I say this because of new research on the disposition effect - investors' tendency to sell winners too soon and hold onto losers, thereby exposing themselves to negative momentum while depriving themselves of exposure to positive momentum. Economists at the University of Alicante studied this under laboratory conditions by getting subjects to trade artificial assets. They found that the disposition effect exists even when people are told that some assets are more likely to rise in price than fall while others are more likely to fall than rise: such knowledge should be a cue to run winners and cut losers, but subjects didn't take the hint. What's more, they also found that people are quick to sell winners even when transactions costs are high.
But here's the thing. There are two types of people who are especially likely to commit the errors of selling winners too soon and holding onto losers.
One type are those with strong self-control. These are too quick to sell winners, even after being told they are more likely to rise than fall. This could be because they apply the rule 'know when to quit' too inflexibly.
This gives us a paradox. In many contexts, self-control is a virtue. But in this case, it makes people bad investors by causing them to miss out on profits.
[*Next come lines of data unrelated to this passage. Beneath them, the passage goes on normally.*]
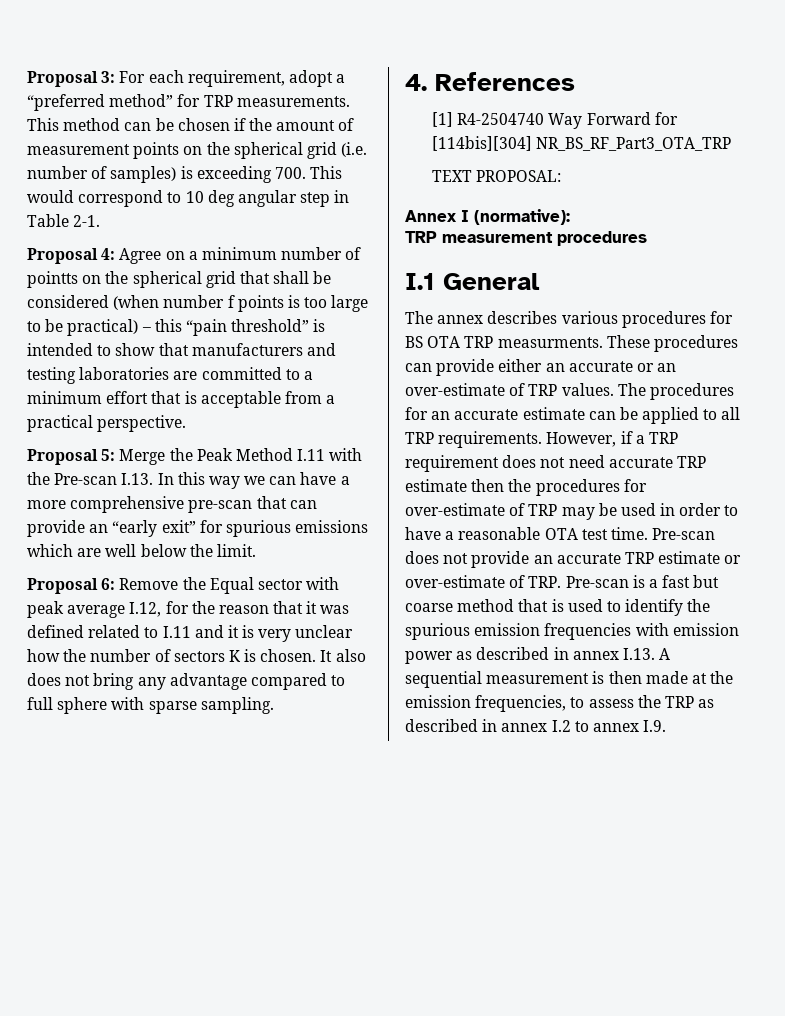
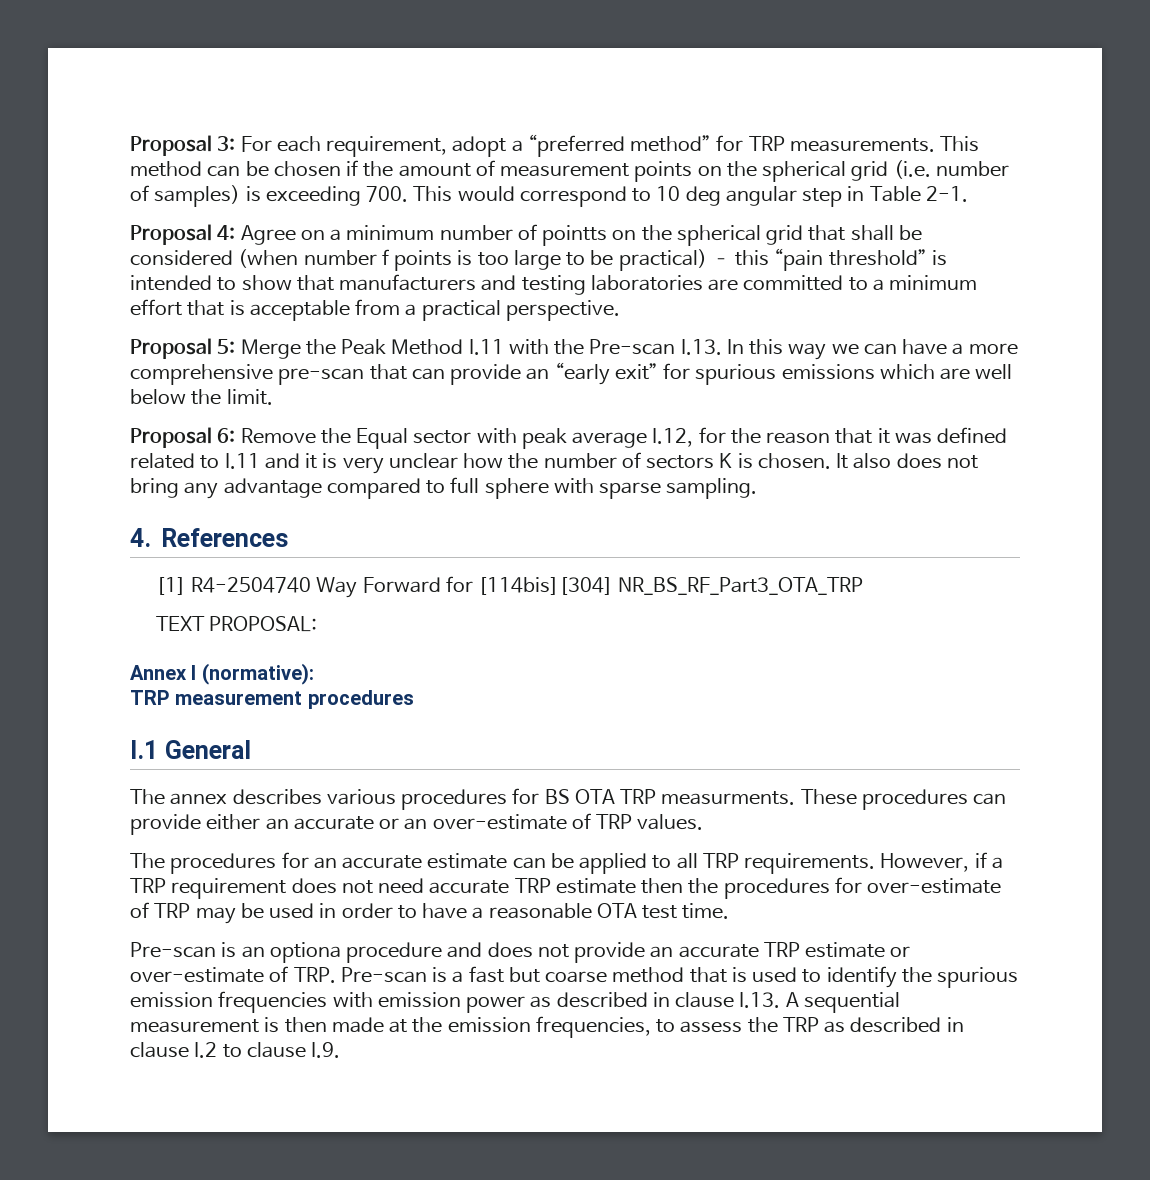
- These procedures can provide either an accurate or an over-estimate of TRP values. The procedures for an accurate estimate can be applied to all TRP requirements.
+ These procedures can provide either an accurate or an over-estimate of TRP values.
+ The procedures for an accurate estimate can be applied to all TRP requirements.
- However, if a TRP requirement does not need accurate TRP estimate then the procedures for over-estimate of TRP may be used in order to have a reasonable OTA test time. Pre-scan does not provide an accurate TRP estimate or over-estimate of TRP. Pre-scan is a fast but coarse method that is used to identify the spurious emission frequencies with emission power as described in annex I.13. A sequential measurement is then made at the emission frequencies, to assess the TRP as described in annex I.2 to annex I.9.
+ However, if a TRP requirement does not need accurate TRP estimate then the procedures for over-estimate of TRP may be used in order to have a reasonable OTA test time.
+ Pre-scan is an optiona procedure and does not provide an accurate TRP estimate or over-estimate of TRP. Pre-scan is a fast but coarse method that is used to identify the spurious emission frequencies with emission power as described in clause I.13. A sequential measurement is then made at the emission frequencies, to assess the TRP as described in clause I.2 to clause I.9.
The second type of person prone to the disposition effect is the sort who hates to admit that he is wrong. Such people hold onto losing stocks because to sell would mean recognizing that they were wrong to buy.
Herein lies another paradox. Sometimes, refusing to admit that you are wrong can be a good thing. For example, Warren Buffett lost money during the tech bubble of the late 90s because his favoured stocks - quality defensive ones - fell out of favour. But in refusing to admit that he was wrong, he made a fortune when those stocks bounced back. Many other tech-sceptical investors who threw in the towel lost money.
What we have here are examples of a point made 2,500 years ago by Aristotle: virtues and vices are often the same thing but in different contexts. What is admirable courage in one context can be stupid recklessness in another, for example. Self-control, while useful in many contexts, can be a handicap when it causes us to miss out on momentum profits. And the ability to admit that you're wrong can be a good thing if it saves you from the disposition effect and exposure to negative momentum. But it can be a bad thing if it means you lack the discipline to stick to good principles. Having the courage of your convictions is a good thing. Pigheadedness is not. But they are the same thing, only in different contexts.
The ancient Greeks thought that the solution to these sorts of dilemmas was to use phronesis, the wisdom to know when to apply which characteristic in the appropriate circumstance - to know when to be stubborn and when to give in. Sadly, however, phronesis is as rare today as it was 2500 years ago.